Acqua di biodiversitá

Sentieri d’acqua, canneti e tipici casoni sono i loro tratti distintivi. E dove le maree regolano ancora i ritmi di vita. Benvenuti là dove l’acqua di mare si fonde con l’acqua di fiume, dando vita a una delle zone umide più straordinarie d’Italia: qui trovano rifugio centinaia di specie di uccelli in un ambiente naturale protetto, assolutamente da esplorare.

 

Incontrare uno stormo di fenicotteri rosa che spiccano il volo, aironi cinerini che fanno il loro nido indisturbati, tartarughe che si tuffano in uno stagno, cavalli allo stato brado come in un paradiso terrestre. E poi anatre selvatiche, fischioni, falchi pellegrini, caprioli e daini. Tutto questo a poca distanza da una spiaggia dorata e multicolore, a dimostrazione che la natura senza tempo e il turismo moderno possono, anzi devono convivere felicemente. Dove, se non a Bibione, l’isola che nasce dall’incontro fra la terra e le acque?

Tre distinti ambienti lagunari formano una cornice naturale assolutamente unica. A iniziare dalla Vallegrande e Vallesina che insieme si estendono su circa 475 ettari, di cui 320 di acqua. La Vallegrande ne comprende la maggior parte, circa 360 ettari, ed è protetta da una grande duna fossile dall’azione del vento e del mare, con un bosco di lecci centenari. Qui, millenni fa, sorgeva una villa patrizia romana, della quale è ancora possibile scorgere i frammenti del prezioso pavimento a mosaico. Oggi questo territorio viene utilizzato per l’allevamento del pesce, secondo i criteri biologici: nel totale rispetto dell’ambiente ed anzi tutelando l’habitat naturale, seguendo il ritmo naturale delle stagioni e lasciando che il pesce si cibi soltanto di quanto si trova nei canali.

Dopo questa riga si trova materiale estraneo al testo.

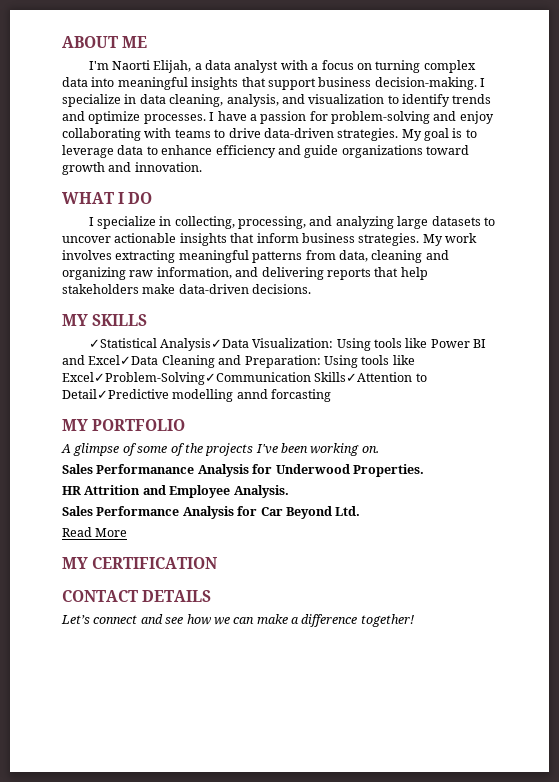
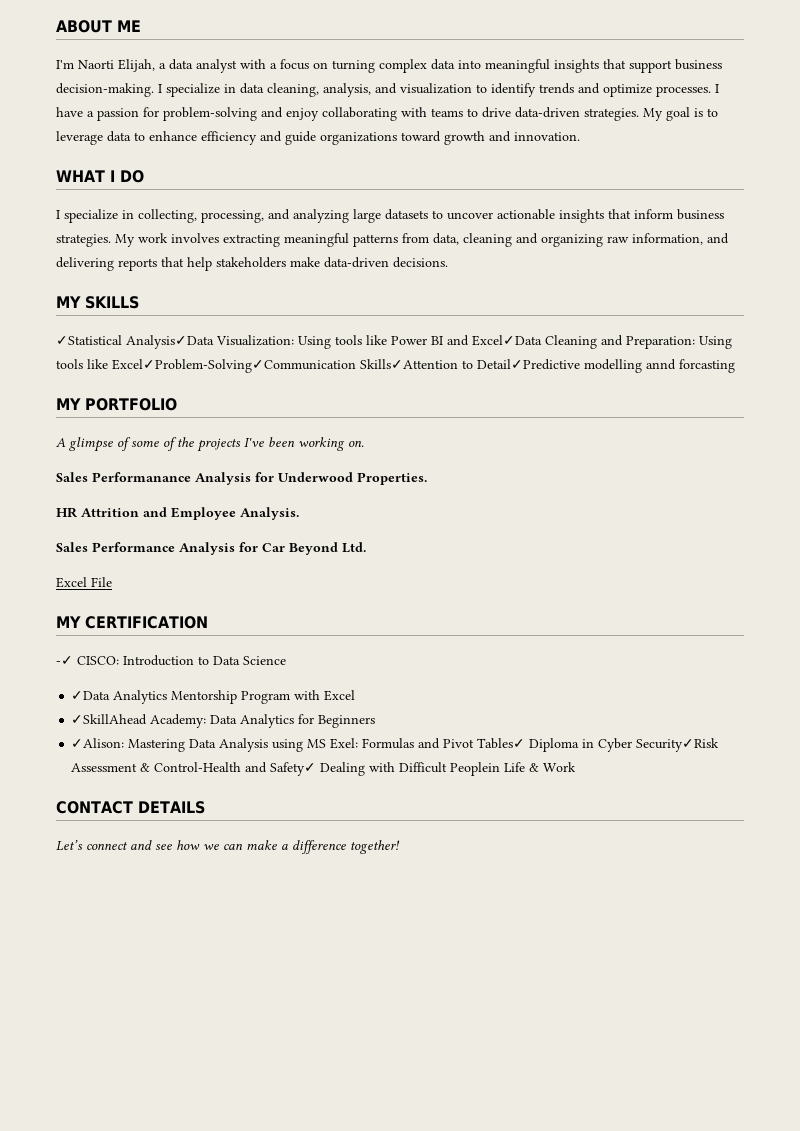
- Read More
+ Excel File
+ -✓ CISCO: Introduction to Data Science
+ ✓Data Analytics Mentorship Program with Excel
+ ✓SkillAhead Academy: Data Analytics for Beginners
+ ✓Alison: Mastering Data Analysis using MS Exel: Formulas and Pivot Tables✓ Diploma in Cyber Security✓Risk Assessment & Control-Health and Safety✓ Dealing with Difficult Peoplein Life & Work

La ValleVecchia, Zona di Protezione Speciale e Sito di Importanza Comunitaria, è invece un’isola che grazie alla sua conformazione ed all’intelligente tutela del patrimonio ambientale, presenta uno dei pochi litorali sabbiosi ancora allo stato naturale dell’alto Adriatico: la spiaggia della Brussa. Qui si trovano circa 250 specie diverse di uccelli, dai cigni agli aironi, dai falchi ai cavalieri d’Italia. Per approfondire la loro conoscenza e quella dell’ambiente lagunare in generale, è possibile visitare un Centro di Educazione Naturalistica e un Museo Ambientale. La ValleVecchia è uno scenario ideale per lo slow tourism, da esplorare con tutti i mezzi di trasporto più eco-sostenibili: a piedi, in bicicletta o in kayak, aiutati da apposite segnaletiche oppure con escursioni guidate.